* What to do *
Leave out the pictures, and retype the remaining data exactly.

* Record excerpts *

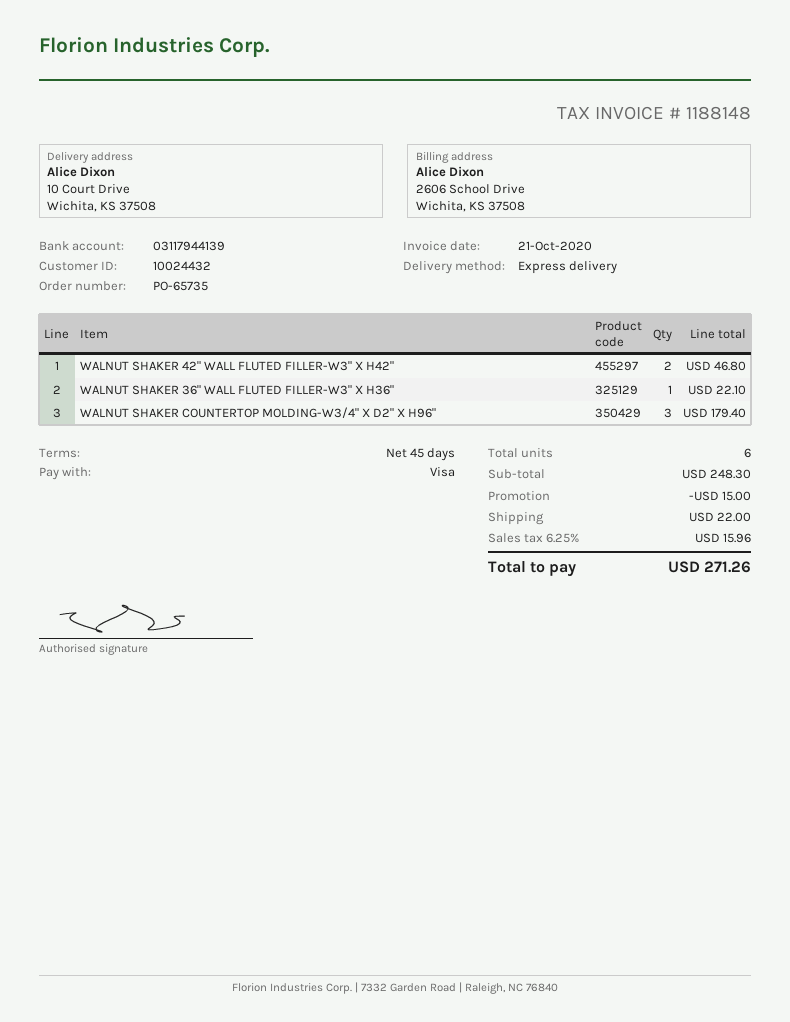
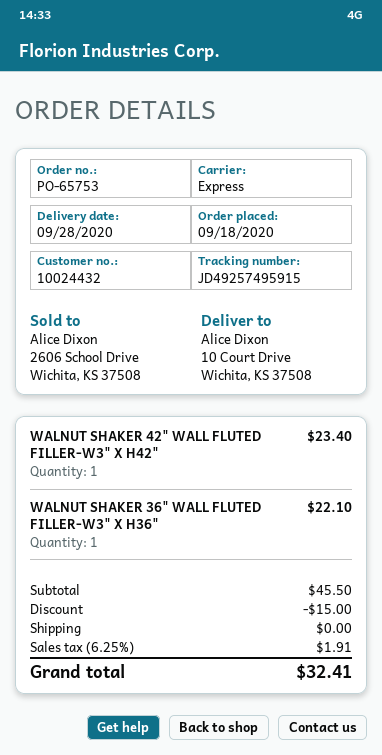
order number: PO-65735 -> PO-65753
WALNUT SHAKER 42" WALL FLUTED FILLER-W3" X H42": 2 for 46.80 -> 1 for 23.40
WALNUT SHAKER COUNTERTOP MOLDING-W3/4" X D2" X H96": 3 for 179.40 -> none
subtotal: 248.30 -> 45.50
shipping: 22.00 -> 0.00
tax: 6.25% = 15.96 -> 6.25% = 1.91
total: 271.26 -> 32.41

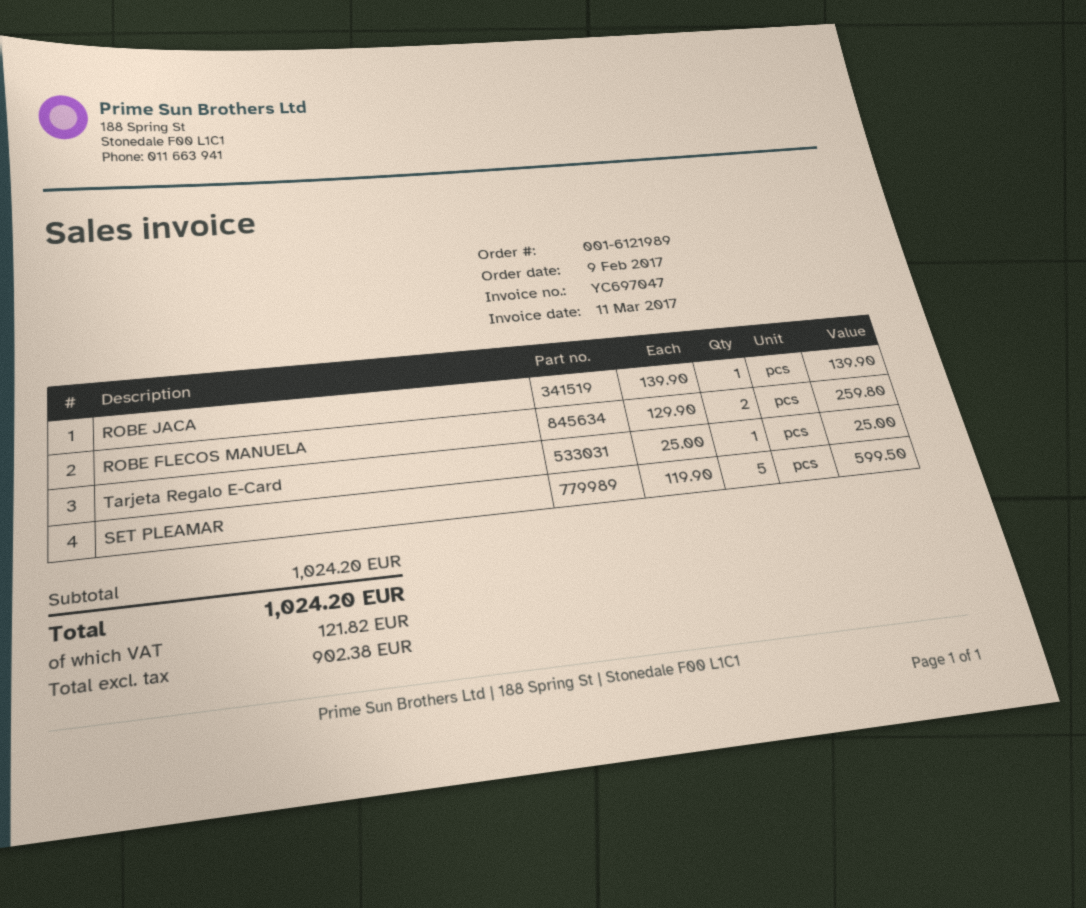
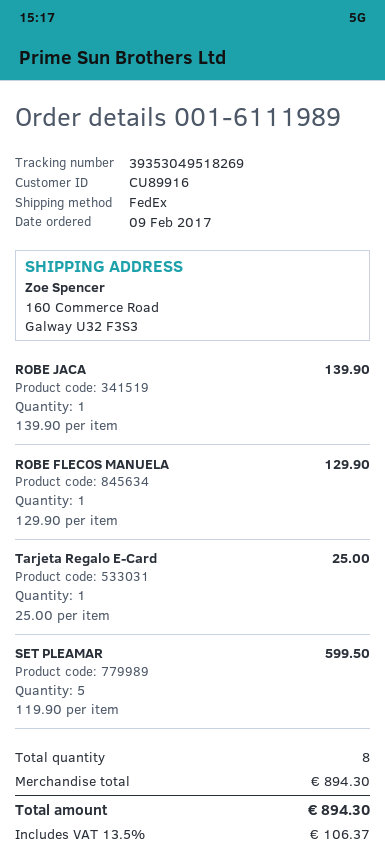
order number: 001-6121989 -> 001-6111989
ROBE FLECOS MANUELA: 2 x 129.90 = 259.80 -> 1 x 129.90 = 129.90
subtotal: 1024.20 -> 894.30
tax: 121.82 -> 106.37
total: 1024.20 -> 894.30

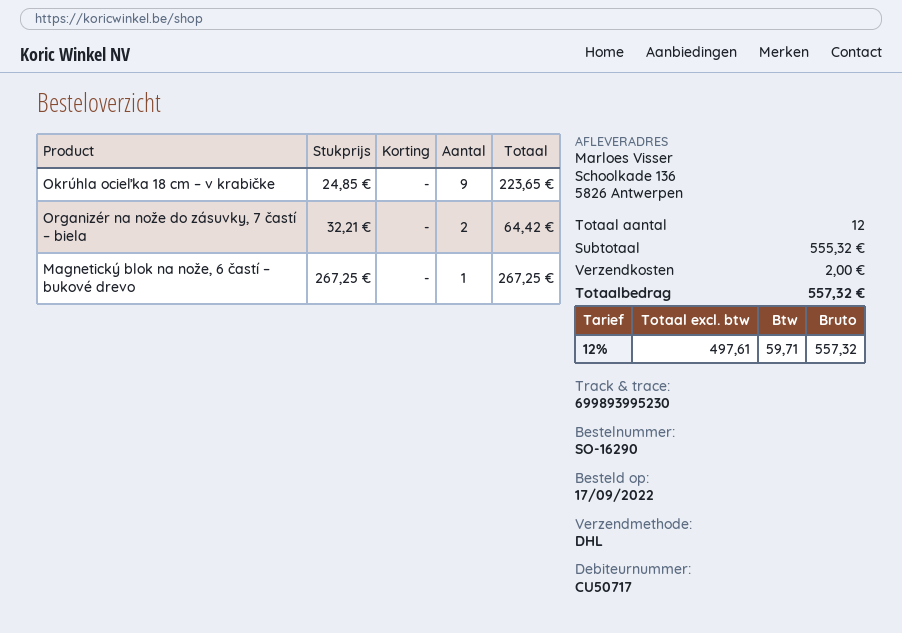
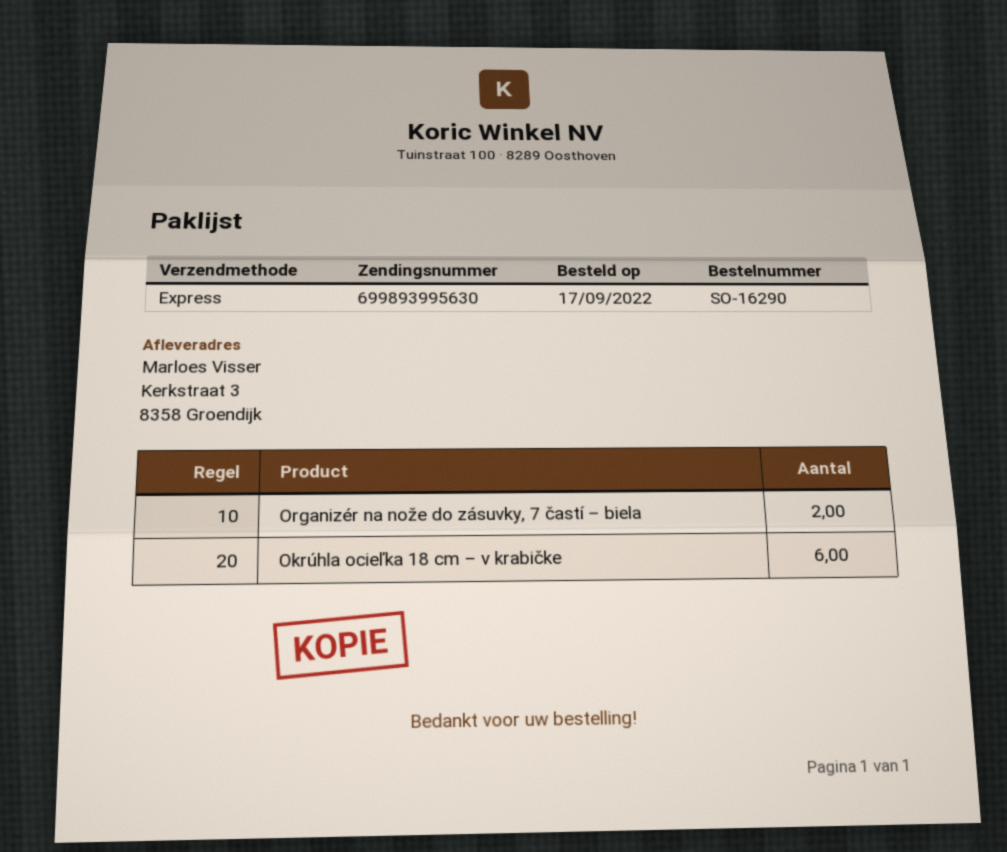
shipping method: DHL -> express
tracking number: 699893995230 -> 699893995630
ship to: Schoolkade 136, 5826 Antwerpen -> Kerkstraat 3, 8358 Groendijk
Okrúhla ocieľka 18 cm – v krabičke: 9 -> 6
Magnetický blok na nože, 6 častí – bukové drevo: 1 -> none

* Answer *
order number: PO-65735 -> PO-65753
WALNUT SHAKER 42" WALL FLUTED FILLER-W3" X H42": 2 for 46.80 -> 1 for 23.40
WALNUT SHAKER COUNTERTOP MOLDING-W3/4" X D2" X H96": 3 for 179.40 -> none
subtotal: 248.30 -> 45.50
shipping: 22.00 -> 0.00
tax: 6.25% = 15.96 -> 6.25% = 1.91
total: 271.26 -> 32.41

order number: 001-6121989 -> 001-6111989
ROBE FLECOS MANUELA: 2 x 129.90 = 259.80 -> 1 x 129.90 = 129.90
subtotal: 1024.20 -> 894.30
tax: 121.82 -> 106.37
total: 1024.20 -> 894.30

shipping method: DHL -> express
tracking number: 699893995230 -> 699893995630
ship to: Schoolkade 136, 5826 Antwerpen -> Kerkstraat 3, 8358 Groendijk
Okrúhla ocieľka 18 cm – v krabičke: 9 -> 6
Magnetický blok na nože, 6 častí – bukové drevo: 1 -> none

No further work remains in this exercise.